Sybil Derrible awarded Walter L. Huber Civil Engineering Research Prize
Associate Professor Sybil Derrible was named the winner of the annual Water L. Huber Civil Engineering Research Prize from the American Society of Civil Engineers (ASCE) for his outstanding research on smart, sustainable, and resilient infrastructure.
Derrible is one of only four people to receive the award in 2023, which is the highest-level mid-career research award in civil engineering.
Named after Walter L. Huber, a former ASCE president, the prize is one of the most prestigious awards in the field of civil engineering and is given out to an individual or a group of individuals who have made significant contributions to the field of civil engineering through research.

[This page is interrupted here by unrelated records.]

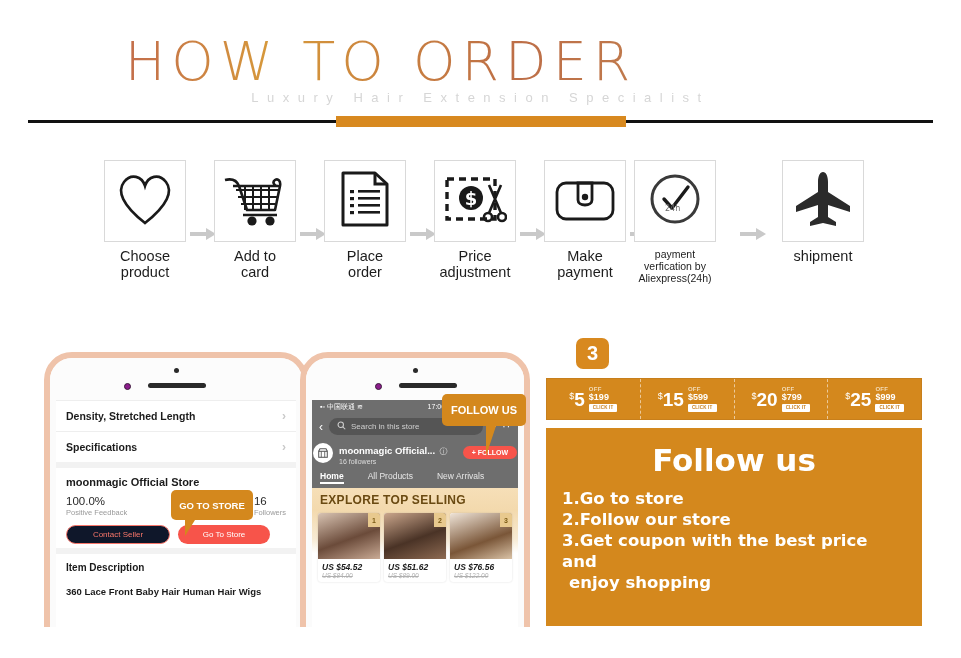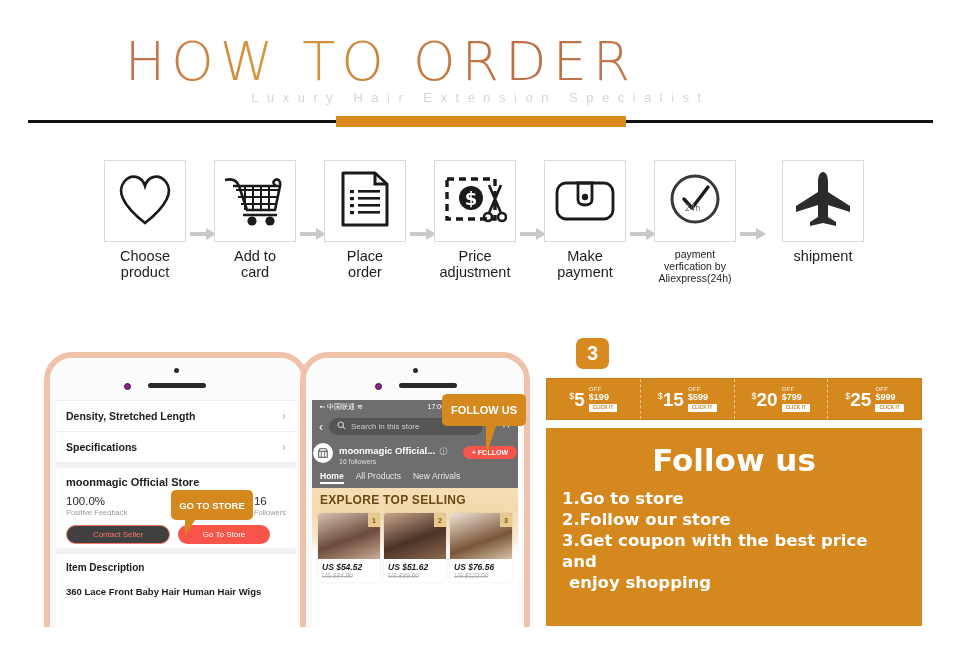--- a/index.html
+++ b/index.html
@@ -288,7 +288,7 @@
         </svg>
     </div>
 
-    <div class="step" style="left:652px;">
+    <div class="step" style="left:632px;">
       <div class="step-box">
         <span>
           <svg width="58" height="58" viewBox="0 0 58 58">

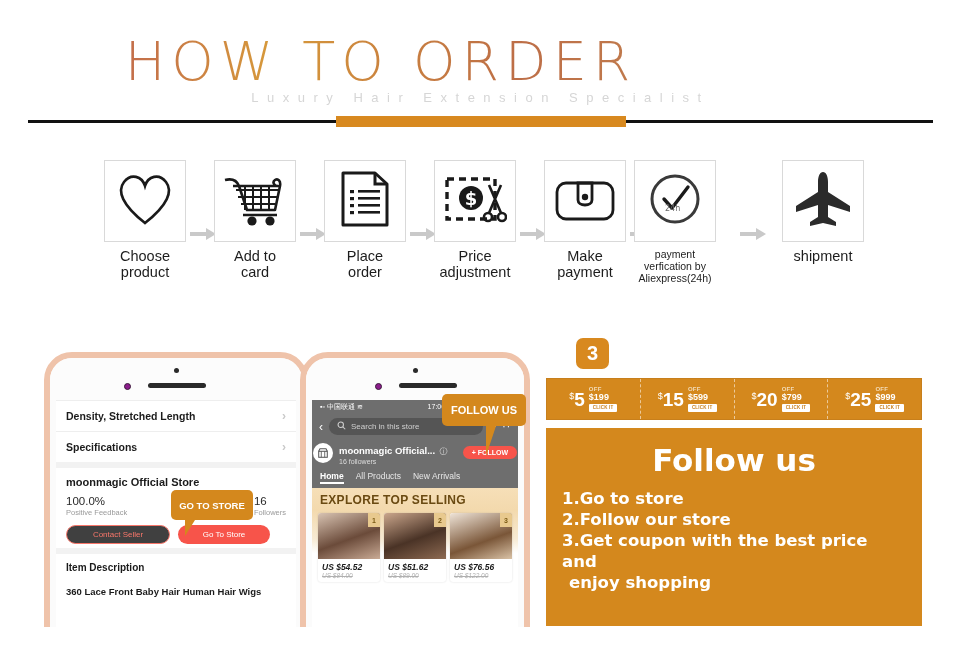--- a/index.html
+++ b/index.html
@@ -115,7 +115,7 @@
   .p2-sname{color:#fff;font-size:9.5px;font-weight:bold;}
   .p2-fol{color:#ddd;font-size:7px;}
   .btn-follow{background:#f7544a;color:#fff;border-radius:9px;font-size:7px;padding:3px 9px;font-weight:bold;}
-  .p2-tabs{background:#6e6e6e;display:flex;gap:12px;padding:3px 8px 4px 8px;}
+  .p2-tabs{background:#6e6e6e;display:flex;gap:24px;padding:3px 8px 4px 8px;}
   .p2-tab{color:#e6e6e6;font-size:8.5px;}
   .p2-tab.act{color:#fff;font-weight:bold;border-bottom:2px solid #fff;padding-bottom:1px;}
   .p2-banner{background:linear-gradient(180deg,#f6dfb8,#f3d9ad);padding:5px 8px 3px 8px;}

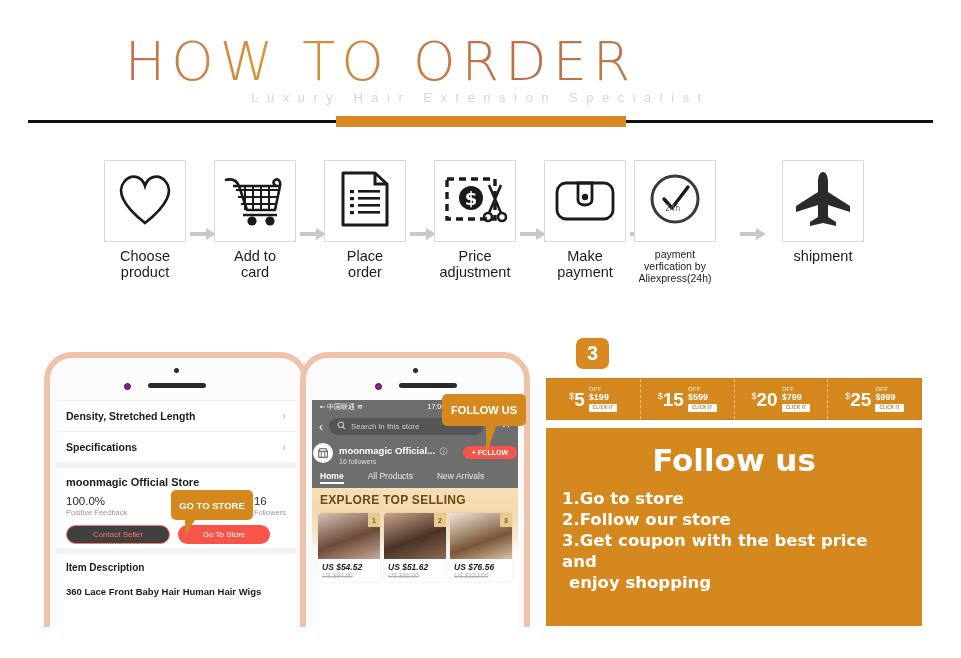--- a/index.html
+++ b/index.html
@@ -90,7 +90,7 @@
   .p1-btns{display:flex;gap:8px;margin-top:8px;}
   .btn-outline{
     border:1px solid #f8766a;color:#f8766a;border-radius:11px;
-    font-size:8px;padding:4px 0;width:102px;text-align:center;background:#404040;
+    font-size:8px;padding:4px 0;width:102px;text-align:center;background:#0f172a;
   }
   .btn-solid{
     background:#f7544a;color:#fff;border-radius:11px;

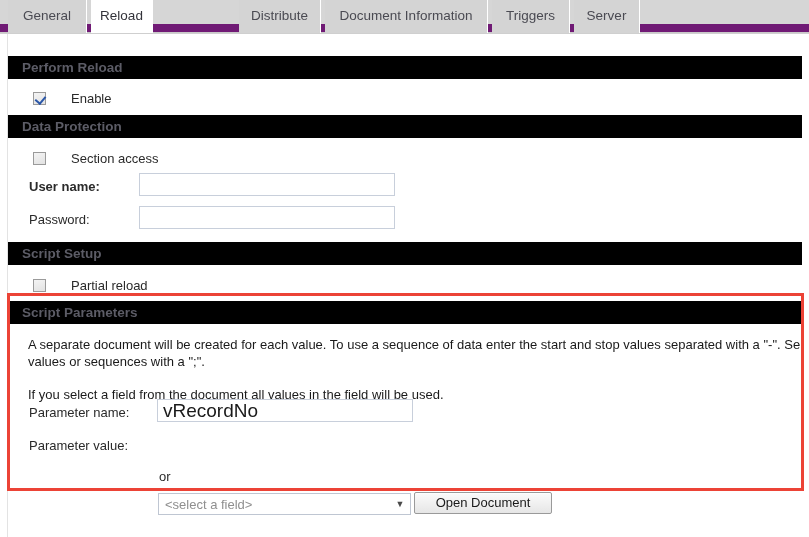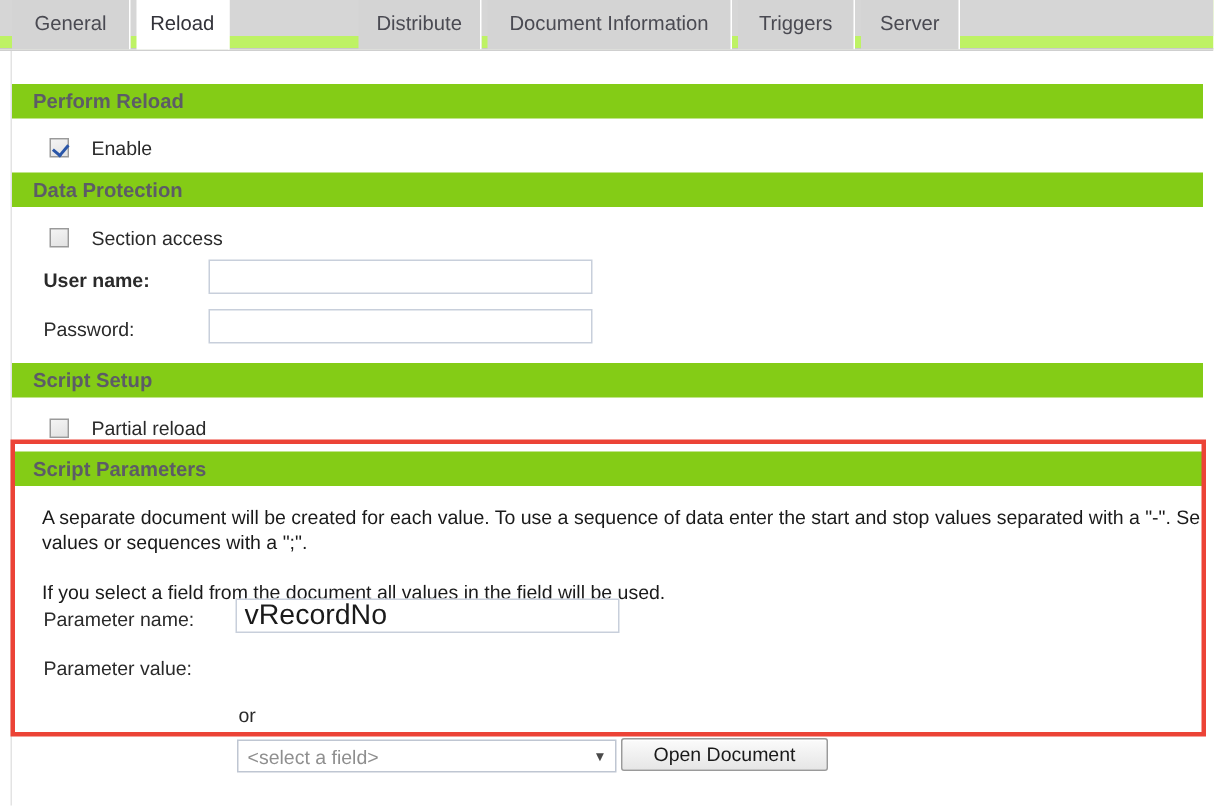--- a/index.html
+++ b/index.html
@@ -23,7 +23,7 @@
     left: 0; top: 0;
     width: 809px;
     height: 33px;
-    background: #bef264;
+    background: #701a75;
     border-bottom: 1px solid #c9c9c9;
   }
   .tabstrip-fill {

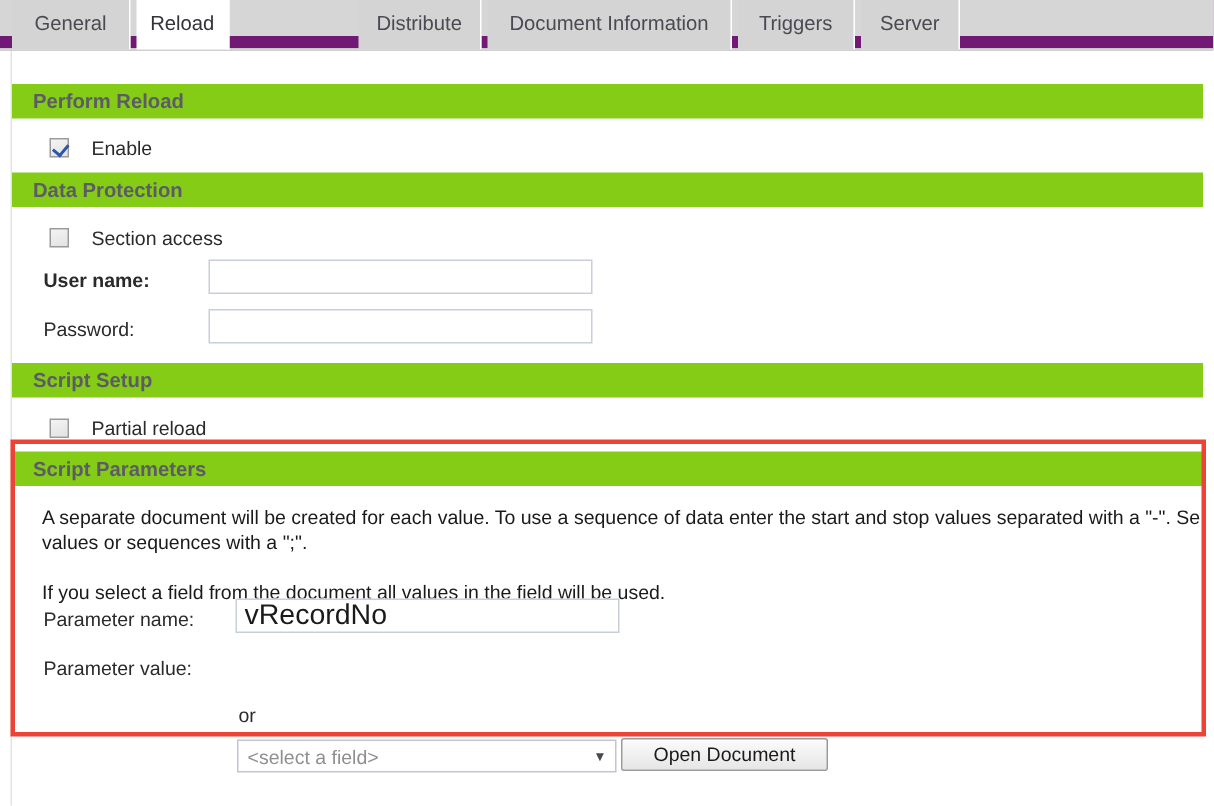--- a/index.html
+++ b/index.html
@@ -76,7 +76,7 @@
     left: 8px;
     width: 794px;
     height: 23px;
-    background: #84cc16;
+    background: #000000;
     color: #5c5c66;
     font-size: 13.5px;
     font-weight: bold;

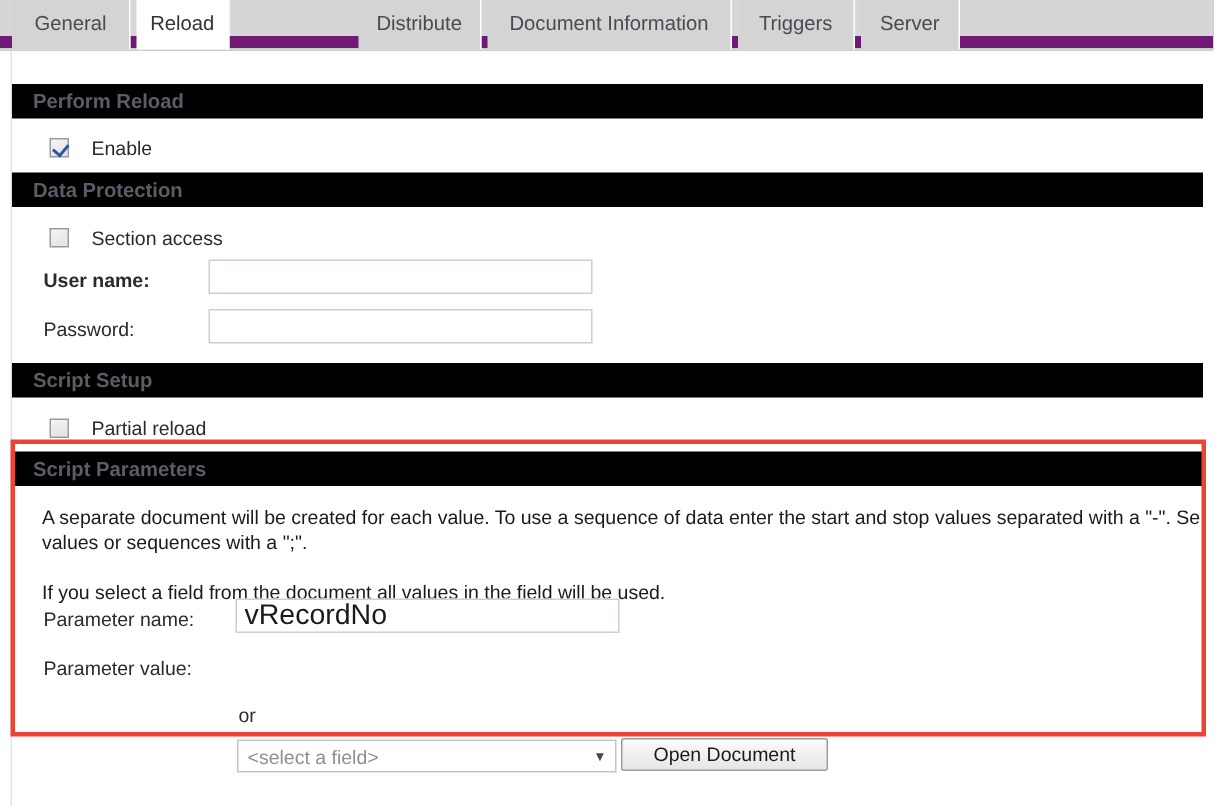--- a/index.html
+++ b/index.html
@@ -90,7 +90,7 @@
     position: absolute;
     display: flex;
     align-items: center;
-    gap: 15px;
+    gap: 25px;
     font-size: 13px;
     color: #2a2a2a;
     white-space: nowrap;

Recipients are selected by the ASCE Research Council, which is made up of leading civil engineering researchers and practitioners. The council judges the originality and significance of the research, the potential impact of the research on the field, and the quality of the research methodology and presentation.
“The past winners are amazing, and I am thrilled to have joined them,” said Derrible, who is the director of the Complex and Sustainable Urban Networks Lab at UIC.
Derrible was nominated by Professor John Crittenden from Georgia Tech, who is a National Academy of Engineering (NAE) member. He also received a letter of recommendation from UIC’s Professor of Practice Christopher Burke, who also is
an NAE member and the owner of Christopher B. Burke Engineering, Ltd.
“Dr. Derrible has accomplished a considerable amount of work, has published a textbook with MIT Press, and has initiated a new conference series on urban sustainability,” Burke said. “His research interests are focused on his vision for the future of cities, striving to study and design urban infrastructure that is smarter, more sustainable, and more resilient.”
In addition to smart and sustainable infrastructure, Derrible’s research interests include transport, water, electricity, building energy modeling, complexity science, infrastructure network design, network science, machine learning, and agent-based modeling.